Rotorua District Council v Ngati Whakaue Education Endowment Trust Board

Case

[2017] NZHC 1137

29 May 2017

No judgment structure available for this case.

IN THE HIGH COURT OF NEW ZEALAND ROTORUA REGISTRY

CIV-2016-463-000057 [2017] NZHC 1137

UNDER The Land Valuation Proceedings Act 1948

IN THE MATTER OF

an appeal from the Land Valuation
Tribunal

BETWEEN

ROTORUA DISTRICT COUNCIL Applicant

AND

NGĀTI WHAKAUE EDUCATION ENDOWMENT TRUST BOARD Respondent

AND

VALUER-GENERAL Intervenor

Hearing:

10 April 2017

(Heard at Auckland via AVL)

Appearances:

L McEntegart and G J Dennett for Appellant
P V Cornegé for Respondent
J Prebble and R Polaschek for Valuer-General

Judgment:

29 May 2017

JUDGMENT OF PALMER J

This judgment is delivered by me on 29 May 2017 at 4.00 pm pursuant to r 11.5 of the High Court Rules.

..................................................... Registrar / Deputy Registrar

Counsel/Solicitors:

L McEntegart, Barrister, Auckland

G J Dennett, Solicitor, Rotorua

P V Cornegé, Barrister, Hamilton

Rotorua District Council, Rotorua

ROTORUA DISTRICT COUNCIL v NGĀTI WHAKAUE EDUCATION ENDOWMENT TRUST BOARD

[2017] NZHC 1137 [29 May 2017]

Summary

[1]      The better Court of Appeal authority is that s 18A of the Land Valuation Proceedings  Act  1948  (the  Act),  rather  than  the  general  principles  for  second appeals, govern applications for leave to appeal under the Act.  However, the same considerations are likely to be relevant to each approach.   Questions of law and general principle are involved in this case, the issues are important to the parties and to the Valuer-General and the amount of money at stake is not insignificant.  It is also relevant that the issues are of general or public importance and capable of bona fide and serious argument.  I grant leave to appeal, to the Court of Appeal, the judgment in  Ngāti  Whakaue Education  Endowment  Trust  Board  v Rotorua  District  Lakes

Council.1

Judgment

[2]      On 2 February 2017 I issued judgment in this proceeding.  My summary was:

[1]       The  Ngāti  Whakaue  Education  Endowment  Trust  Board  owns extensive property in downtown Rotorua. It is governed by the Reserves and Other Lands Disposal Act 1995 which derives from a commitment of the Crown to Ngāti Whakaue under the Treaty of Waitangi. Under that Act the Trust Board owns the land for educational purposes and is statutorily prohibited from selling it.

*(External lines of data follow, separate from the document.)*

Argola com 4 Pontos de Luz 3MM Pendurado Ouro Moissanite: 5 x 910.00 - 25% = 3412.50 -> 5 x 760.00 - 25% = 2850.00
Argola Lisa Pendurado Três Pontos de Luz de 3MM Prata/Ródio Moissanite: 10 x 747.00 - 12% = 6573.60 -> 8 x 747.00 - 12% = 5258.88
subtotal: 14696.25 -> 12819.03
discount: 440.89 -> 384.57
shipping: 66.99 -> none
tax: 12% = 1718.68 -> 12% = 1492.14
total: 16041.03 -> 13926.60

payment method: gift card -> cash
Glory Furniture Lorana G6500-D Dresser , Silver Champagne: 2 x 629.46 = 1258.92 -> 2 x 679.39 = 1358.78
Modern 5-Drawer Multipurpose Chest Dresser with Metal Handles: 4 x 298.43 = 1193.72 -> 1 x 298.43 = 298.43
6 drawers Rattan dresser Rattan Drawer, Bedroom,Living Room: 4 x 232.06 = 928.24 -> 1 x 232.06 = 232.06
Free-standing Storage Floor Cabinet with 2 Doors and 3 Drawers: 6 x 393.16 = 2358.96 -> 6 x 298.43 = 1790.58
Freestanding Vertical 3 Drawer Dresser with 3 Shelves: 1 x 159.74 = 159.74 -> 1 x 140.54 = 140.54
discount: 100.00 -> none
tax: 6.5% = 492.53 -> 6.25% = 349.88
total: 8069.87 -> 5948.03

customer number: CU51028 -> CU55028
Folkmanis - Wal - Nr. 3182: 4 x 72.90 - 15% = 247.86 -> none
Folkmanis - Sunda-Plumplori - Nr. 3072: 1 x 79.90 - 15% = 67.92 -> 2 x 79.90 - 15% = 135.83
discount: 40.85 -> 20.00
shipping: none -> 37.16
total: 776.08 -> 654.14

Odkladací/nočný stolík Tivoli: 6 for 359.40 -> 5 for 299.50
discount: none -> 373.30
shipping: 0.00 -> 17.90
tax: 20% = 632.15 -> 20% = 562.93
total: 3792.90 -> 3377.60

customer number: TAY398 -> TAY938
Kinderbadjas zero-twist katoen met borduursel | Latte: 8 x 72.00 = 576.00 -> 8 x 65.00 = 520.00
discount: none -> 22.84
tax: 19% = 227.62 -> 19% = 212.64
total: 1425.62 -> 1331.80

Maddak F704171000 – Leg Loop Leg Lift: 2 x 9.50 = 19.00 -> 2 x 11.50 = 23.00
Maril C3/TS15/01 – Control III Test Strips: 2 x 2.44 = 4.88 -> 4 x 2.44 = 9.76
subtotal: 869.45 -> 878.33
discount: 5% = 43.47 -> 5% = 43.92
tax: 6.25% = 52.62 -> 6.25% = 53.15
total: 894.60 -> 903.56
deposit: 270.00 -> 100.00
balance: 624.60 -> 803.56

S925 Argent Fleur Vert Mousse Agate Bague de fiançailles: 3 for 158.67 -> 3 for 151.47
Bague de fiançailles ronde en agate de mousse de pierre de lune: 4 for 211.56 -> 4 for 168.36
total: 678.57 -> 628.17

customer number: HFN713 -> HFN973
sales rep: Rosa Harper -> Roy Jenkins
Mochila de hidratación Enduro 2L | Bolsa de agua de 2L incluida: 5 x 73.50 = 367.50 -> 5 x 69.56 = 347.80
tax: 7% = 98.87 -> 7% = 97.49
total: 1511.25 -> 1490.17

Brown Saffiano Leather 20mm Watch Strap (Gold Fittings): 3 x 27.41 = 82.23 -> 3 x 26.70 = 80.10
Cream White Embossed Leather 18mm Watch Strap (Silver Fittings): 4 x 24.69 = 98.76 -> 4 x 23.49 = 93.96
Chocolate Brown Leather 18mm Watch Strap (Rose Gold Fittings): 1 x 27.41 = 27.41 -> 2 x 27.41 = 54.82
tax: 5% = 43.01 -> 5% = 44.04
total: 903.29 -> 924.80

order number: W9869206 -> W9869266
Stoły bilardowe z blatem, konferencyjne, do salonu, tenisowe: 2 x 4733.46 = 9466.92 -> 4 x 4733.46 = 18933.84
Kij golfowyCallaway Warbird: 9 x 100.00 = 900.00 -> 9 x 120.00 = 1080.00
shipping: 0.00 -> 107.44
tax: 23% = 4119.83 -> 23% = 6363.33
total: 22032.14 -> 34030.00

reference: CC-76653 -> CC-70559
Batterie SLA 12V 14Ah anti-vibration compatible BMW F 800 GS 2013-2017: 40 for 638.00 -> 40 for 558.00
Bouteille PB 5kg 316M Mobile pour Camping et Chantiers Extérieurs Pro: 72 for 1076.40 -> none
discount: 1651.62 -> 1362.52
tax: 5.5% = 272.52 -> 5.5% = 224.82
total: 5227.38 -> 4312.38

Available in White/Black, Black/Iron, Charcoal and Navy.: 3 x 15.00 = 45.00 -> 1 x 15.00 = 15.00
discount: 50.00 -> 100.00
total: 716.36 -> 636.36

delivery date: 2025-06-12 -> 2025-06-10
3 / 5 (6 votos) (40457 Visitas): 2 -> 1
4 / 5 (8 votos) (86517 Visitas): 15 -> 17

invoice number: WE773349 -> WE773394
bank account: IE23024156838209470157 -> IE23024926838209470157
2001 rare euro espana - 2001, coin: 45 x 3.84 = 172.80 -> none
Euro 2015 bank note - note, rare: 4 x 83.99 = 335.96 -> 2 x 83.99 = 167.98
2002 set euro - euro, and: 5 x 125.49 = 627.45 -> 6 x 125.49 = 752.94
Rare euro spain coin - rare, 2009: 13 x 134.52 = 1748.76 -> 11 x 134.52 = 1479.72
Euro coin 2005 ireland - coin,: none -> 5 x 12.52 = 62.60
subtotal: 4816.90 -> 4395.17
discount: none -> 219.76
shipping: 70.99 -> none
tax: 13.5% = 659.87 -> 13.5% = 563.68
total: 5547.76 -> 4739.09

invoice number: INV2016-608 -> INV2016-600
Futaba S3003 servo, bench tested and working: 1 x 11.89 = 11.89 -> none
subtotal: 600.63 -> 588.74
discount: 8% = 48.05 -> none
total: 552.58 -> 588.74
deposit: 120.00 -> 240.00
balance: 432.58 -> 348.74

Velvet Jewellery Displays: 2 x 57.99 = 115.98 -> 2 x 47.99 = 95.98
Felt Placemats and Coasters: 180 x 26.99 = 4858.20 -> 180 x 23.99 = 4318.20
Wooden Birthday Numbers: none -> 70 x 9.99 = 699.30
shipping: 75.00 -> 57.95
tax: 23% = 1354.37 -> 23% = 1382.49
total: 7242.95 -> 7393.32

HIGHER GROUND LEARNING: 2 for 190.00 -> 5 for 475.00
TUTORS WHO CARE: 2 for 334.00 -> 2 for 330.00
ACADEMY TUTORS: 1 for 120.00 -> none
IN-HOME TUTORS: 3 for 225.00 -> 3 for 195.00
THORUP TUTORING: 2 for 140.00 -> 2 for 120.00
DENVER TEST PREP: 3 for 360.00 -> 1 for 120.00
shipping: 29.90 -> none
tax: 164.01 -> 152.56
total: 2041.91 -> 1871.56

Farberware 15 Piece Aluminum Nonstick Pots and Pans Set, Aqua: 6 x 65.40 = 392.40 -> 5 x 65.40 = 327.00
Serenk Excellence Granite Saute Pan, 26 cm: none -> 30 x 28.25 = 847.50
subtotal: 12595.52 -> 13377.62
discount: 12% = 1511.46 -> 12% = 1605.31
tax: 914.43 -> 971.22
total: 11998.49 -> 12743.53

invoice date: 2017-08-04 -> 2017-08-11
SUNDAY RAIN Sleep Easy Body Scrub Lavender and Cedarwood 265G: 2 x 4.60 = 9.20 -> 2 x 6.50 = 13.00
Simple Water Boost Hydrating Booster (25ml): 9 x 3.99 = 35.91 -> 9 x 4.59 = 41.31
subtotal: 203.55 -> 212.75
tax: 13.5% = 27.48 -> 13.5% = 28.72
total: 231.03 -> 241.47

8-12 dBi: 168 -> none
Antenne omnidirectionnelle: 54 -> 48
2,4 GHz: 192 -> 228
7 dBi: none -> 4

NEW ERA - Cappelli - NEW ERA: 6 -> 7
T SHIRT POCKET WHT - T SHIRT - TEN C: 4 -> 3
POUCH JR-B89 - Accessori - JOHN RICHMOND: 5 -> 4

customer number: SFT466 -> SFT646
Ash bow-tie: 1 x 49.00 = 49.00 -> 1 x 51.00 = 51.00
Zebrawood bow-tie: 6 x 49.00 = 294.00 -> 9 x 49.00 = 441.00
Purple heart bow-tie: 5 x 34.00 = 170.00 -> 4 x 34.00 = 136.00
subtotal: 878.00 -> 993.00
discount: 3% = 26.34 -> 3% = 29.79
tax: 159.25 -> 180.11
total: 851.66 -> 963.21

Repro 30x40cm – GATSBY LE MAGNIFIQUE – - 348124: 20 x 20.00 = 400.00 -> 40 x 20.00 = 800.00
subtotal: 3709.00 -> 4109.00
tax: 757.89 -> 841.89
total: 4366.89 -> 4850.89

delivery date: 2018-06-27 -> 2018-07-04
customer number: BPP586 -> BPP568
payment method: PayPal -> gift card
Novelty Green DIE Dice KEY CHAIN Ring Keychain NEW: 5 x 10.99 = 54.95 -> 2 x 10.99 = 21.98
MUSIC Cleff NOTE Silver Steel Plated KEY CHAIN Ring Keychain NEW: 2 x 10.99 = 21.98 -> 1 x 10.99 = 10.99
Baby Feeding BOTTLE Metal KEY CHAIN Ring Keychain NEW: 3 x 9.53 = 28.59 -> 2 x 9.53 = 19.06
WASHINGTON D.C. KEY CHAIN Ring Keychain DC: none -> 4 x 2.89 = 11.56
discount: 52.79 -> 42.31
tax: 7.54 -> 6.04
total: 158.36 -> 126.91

Before 2014 the Rotorua District Council erroneously  thought  the  land  was  Māori  freehold  land.  It  applied  a  10 percent  discount  to  the  valuation  of  the  land  to  take  account  of  the constraints on sale of Māori land. In its 2014 rating assessment the Council applied s 21 of the Rating Valuation Act 1998 which provides that where land is subject to lease, “circumstances particular to the property concerned that do not reflect the prevailing market conditions are to be disregarded”. It applied no discount to its valuation of a test property. The Trust Board objected to the Land Valuation Tribunal which declined the objection.

[2]       On appeal, I consider s 21 of the Act is a red herring because the reason why it might be subject to discount does not derive from the existence or terms or other circumstances of the lease, but from its inalienability. I hold the valuation should be based on the price that would be set at a notional sale between a willing but not anxious buyer and seller of the Trust Board’s estate which is burdened by the permanent prohibition on alienability. Accordingly the valuation must take into account the effect of the statutory prohibition on alienability. I uphold the appeal.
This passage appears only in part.